Gastrula is the stage that the embryo of a multicellular animal goes through during its development. The blastula is transformed into gastrul. This is the previous stage of embryo development. The process of formation and growth of gastrula is called gastrulation. Then comes the stage of neurula.
The structure of the embryo during this period
As you know, gastrula cells form the so-called petals. They correspond to three layers. The external is called exoderm, and in the future it turns into the epidermis - the nails, hair and nervous system of the adult body.
The middle lobe of the gastrula is called the mesoderm. Muscles, skeleton, endocrine and circulatory systems grow out of it. But not all living organisms have a middle layer of cells. Some simple invertebrate animals develop from a two-layer gastrula.

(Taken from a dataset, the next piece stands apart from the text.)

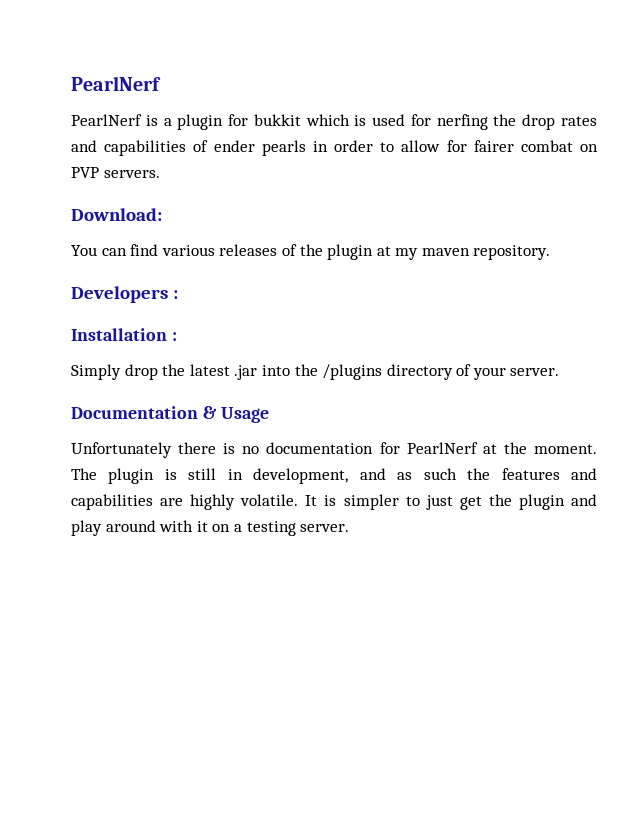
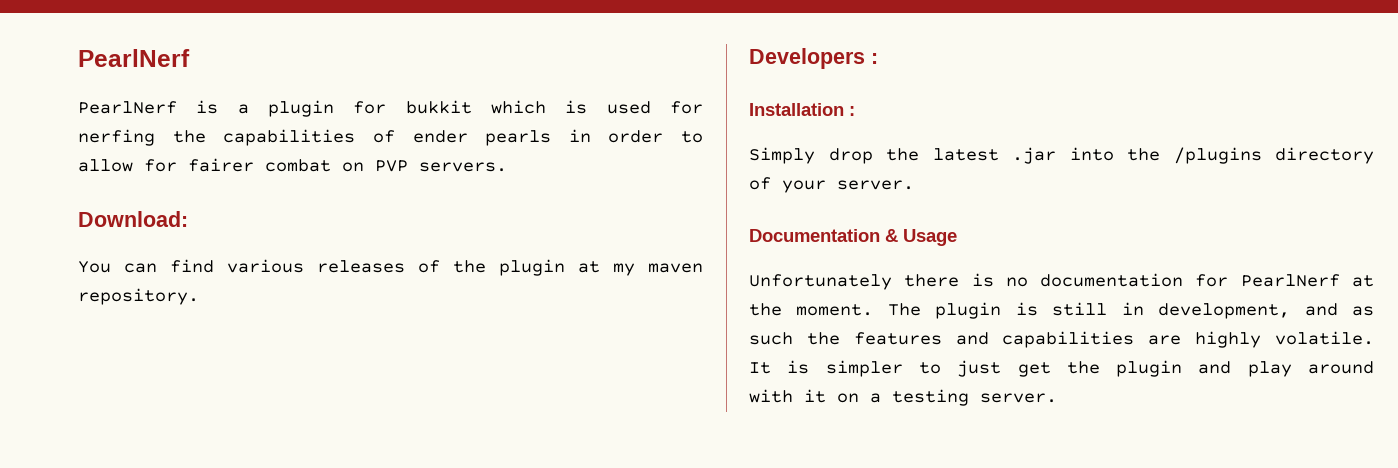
[522,114,597,130] [71,140,97,152] drop rates and -> (206, 136) none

The endoderm is the inner layer of the embryo. From it, the lungs, liver and intestines form. The human fetus also has a gastrula stage. It is formed in a disk-like form already on the 8th-9th day of fertilization. But, nevertheless, it is gastrul, as in amphibians with reptiles.
Methods of gastrulation
Modern biology knows several of them:
- Intussusception. Occurs in intestinal and even higher animals. Scyphoid jellyfish and corals in the embryo phase develop precisely by the method of invagination. This method leads to the retraction of the wall inward, and the formation of a hole, which in the future often becomes the mouth of the primary creatures, and the second mouth - the anus or cesspool. Primary and small animals are simple animals. Some are not even visible to the human eye. These are arthropods, mollusks, nematodes, annelid worms, tardigrades, etc. Higher creatures include echinoderms and chordates. Including a person.

- Immigration. It means that the cells enter inside the blastula and form a special important tissue called parenchyma from the inside. It is usually observed in sponges and intestinal cavities, on the example of which the great Russian scientist I.I. Mechnikov established that gastrula is not a simple stage of the embryo, but an unusual discovery in world embryology.
- Delamination. Translated from Latin as "layered". This method of gastrulation is possible due to the splitting of the blastula cells into two layers, from which ectoderm and endoderm later form. Such a simple type of organogenesis is inherent in higher mammals.
- Epibolism. In some fish and amphibians, gastrula develops in this way. In this case, small, yolk-poor cells grow around one large, in which there is enough yolk. The result is gastrula, similar in composition to a bird's egg.
These four methods of gastrulation are rarely found in nature in its purest form. More often their combinations are observed.
Name history
The Russian biologist G. Kovalevsky in 1865 believed that gastrula is an "intestinal larva", due to the similarity of gastrula to the larva and its location in the area close to the intestine. After less than one decade, in 1874, the German philosopher and natural scientist E. Haeckel introduced the term "gastrula", which is translated from ancient Greek as "womb", "stomach", which is also explained by the location of the embryo.
Independent organism
As a rule, gastrula is an embryo that does not exist by itself. It is located in the egg or uterus. But in nature there are also animals that develop from free-floating gastrul. Most often, it is intestinal. This group of creatures is interesting for its simple structure, which in an adult is similar to the composition of gastrula. It follows from this that she is the same independent organism as the animal, which eventually grows out of it. It can perform all the functions necessary to maintain vital activity in the embryonic state.